Segment Open

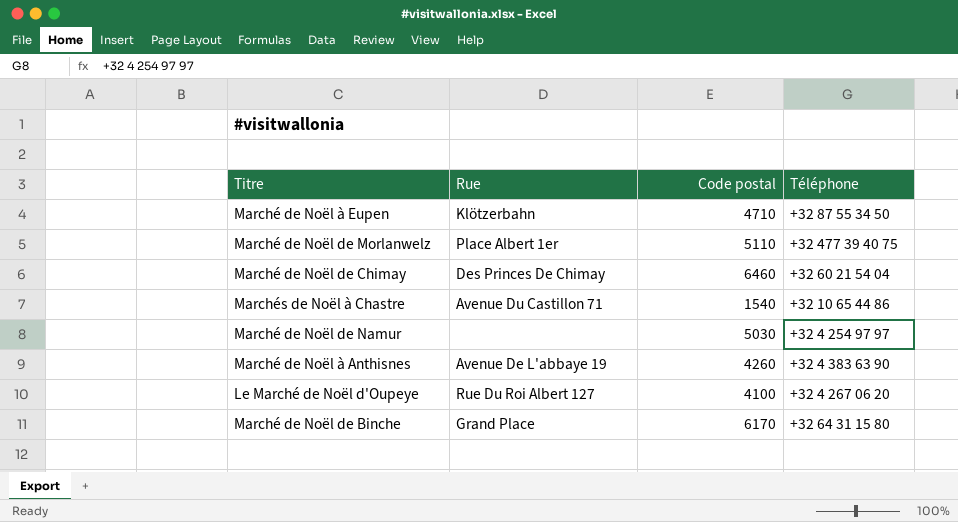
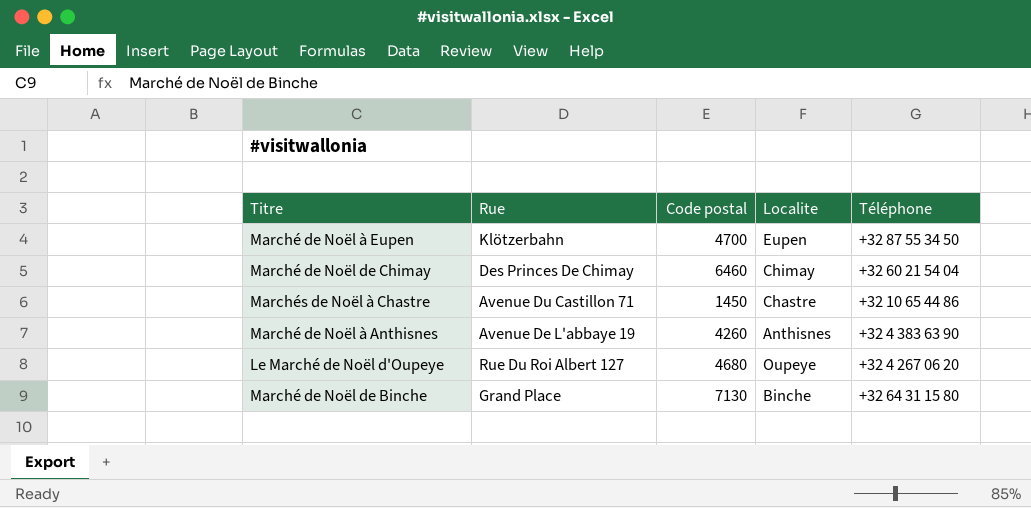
column Localite | position: none -> 4
row Marché de Noël de Morlanwelz: Place Albert 1er | 5110 | +32 477 39 40 75 -> none
row Marché de Noël de Namur: none | 5030 | +32 4 254 97 97 -> none
Marché de Noël à Eupen | Code postal: 4710 -> 4700
Marchés de Noël à Chastre | Code postal: 1540 -> 1450
Le Marché de Noël d'Oupeye | Code postal: 4100 -> 4680
Marché de Noël de Binche | Code postal: 6170 -> 7130

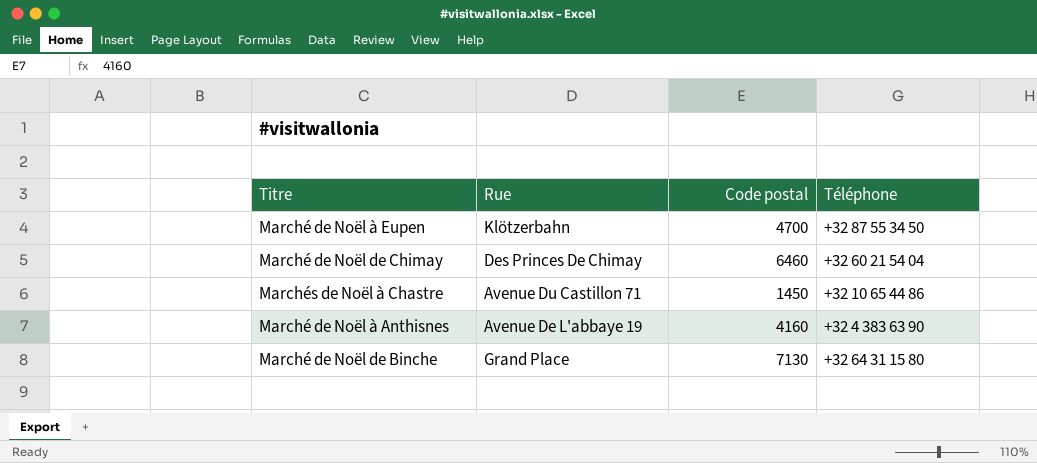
column Localite | position: 4 -> none
row Le Marché de Noël d'Oupeye: Rue Du Roi Albert 127 | 4680 | Oupeye | +32 4 267 06 20 -> none
Marché de Noël à Anthisnes | Code postal: 4260 -> 4160

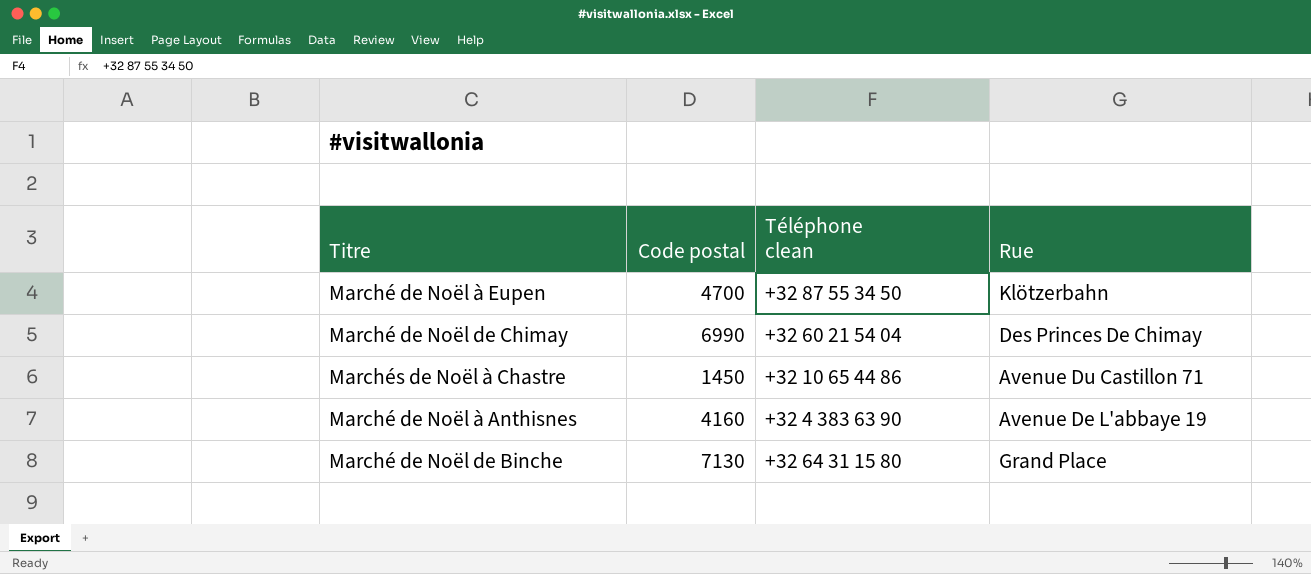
column name: Téléphone -> Téléphone clean
column Rue | position: 2 -> 4
Marché de Noël de Chimay | Code postal: 6460 -> 6990

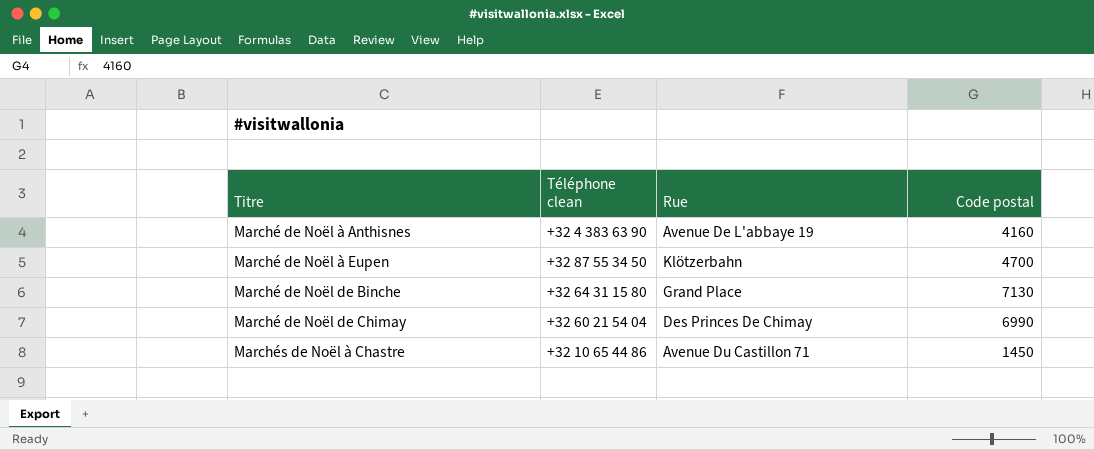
row order: none -> Titre ascending
column Code postal | position: 2 -> 4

Segment Closed

▶ **EXERCISE OBJECTIVE**
Only the lines holding the string "Code" are needed; copy each of them from the material above.

▶ **PROBLEM SOLUTION**
Marché de Noël à Eupen | Code postal: 4710 -> 4700
Marchés de Noël à Chastre | Code postal: 1540 -> 1450
Le Marché de Noël d'Oupeye | Code postal: 4100 -> 4680
Marché de Noël de Binche | Code postal: 6170 -> 7130
Marché de Noël à Anthisnes | Code postal: 4260 -> 4160
Marché de Noël de Chimay | Code postal: 6460 -> 6990
column Code postal | position: 2 -> 4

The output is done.